20 ans de contact avec le KGB: un diplomate belge suspecté d’espionnage

La Sûreté de l’Etat suspecte O.G. d’avoir été, déjà durant ses études, dans le champ de mire des services secrets russes. Car, lorsqu’à la fin des années 80, mais avant la chute du Mur de Berlin, il avait été envoyé à Tokyo pour remplir la mission d’adjoint au consul pour l’ambassade Belgique, il avait été approché par le KGB, selon MO*.

L’homme a été successivement envoyé à Lagos, Alger, Lisbonne, New York, New Delhi et Copenhague. La Sûreté de l’Etat a constaté qu’O.G. avait été contacté plusieurs fois par an dans la plupart des villes par des Russes qui étaient de passage dans le pays.
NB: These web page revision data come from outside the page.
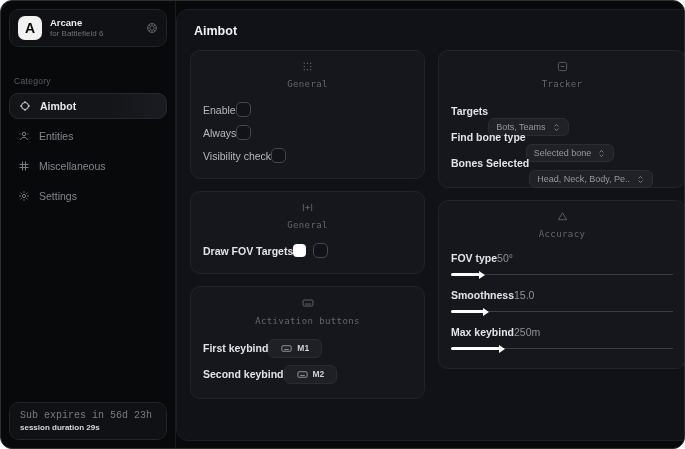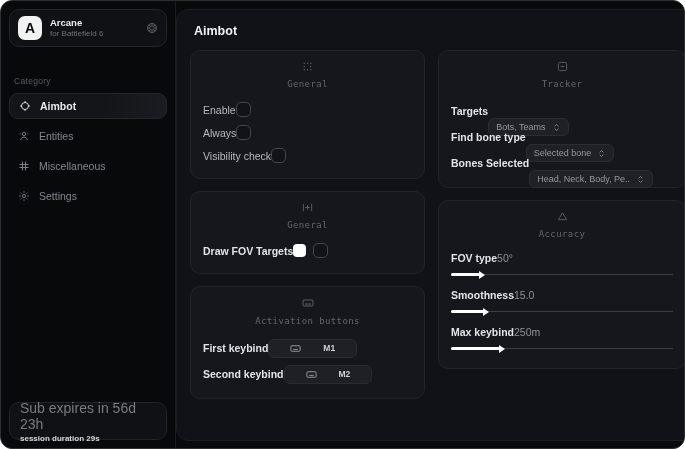--- a/index.html
+++ b/index.html
@@ -68,8 +68,8 @@
   .row-right { display:flex; align-items:center; gap:7px; }
   .swatch { width:13px; height:13px; border-radius:4px; cursor:pointer; }
   .chip {
-    display:inline-flex; align-items:center; gap:22px; background:#1f2026; border:1px solid #2a2b31;
-    border-radius:6px; padding:3px 21px; color:#cfd1d6; font-size:8.5px; font-weight:bold; cursor:pointer;
+    display:inline-flex; align-items:center; gap:5px; background:#1f2026; border:1px solid #2a2b31;
+    border-radius:6px; padding:3px 12px; color:#cfd1d6; font-size:8.5px; font-weight:bold; cursor:pointer;
   }
   .chip .kicon { display:flex; color:#9a9ca3; }
   .select {

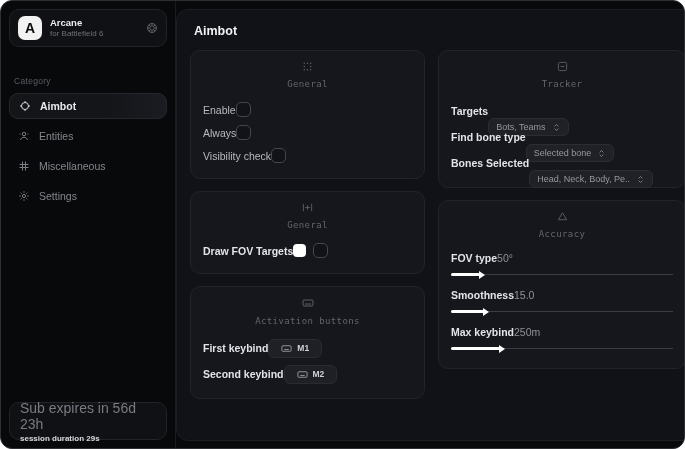--- a/index.html
+++ b/index.html
@@ -38,7 +38,7 @@
     border:1px solid #232428; background:#101114; border-radius:10px;
     padding:5px 10px; display:flex; flex-direction:column; justify-content:center; gap:2px;
   }
-  .sub-line1 { font-family:Liberation Sans, sans-serif; font-size:14px; color:#797b82; }
+  .sub-line1 { font-family:Liberation Mono, monospace; font-size:10px; color:#797b82; }
   .sub-line2 { font-size:8px; font-weight:bold; color:#d8d9dd; }
   
   .main-wrap { flex:1; padding:8px 7px 7px 0; }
La Sûreté de l’Etat est parti de l’idée que O.G. donnait, durant ces rencontres, des informations sur les affaires consulaires et les subtilités juridiques qui pouvaient être utiles à la Ligne N du KGB. Il s’agit de la section qui cherche des échappatoires à la loi afin de pouvoir créer de fausses identités pour les espions russes.

«Nous pouvons confirmer qu’une enquête judiciaires est en cours contre un diplomate belge suspecté d’espionnage, corruption passive et violation du secret professionnel», a indiqué le procureur fédéral Johan Delmulle à Mo*.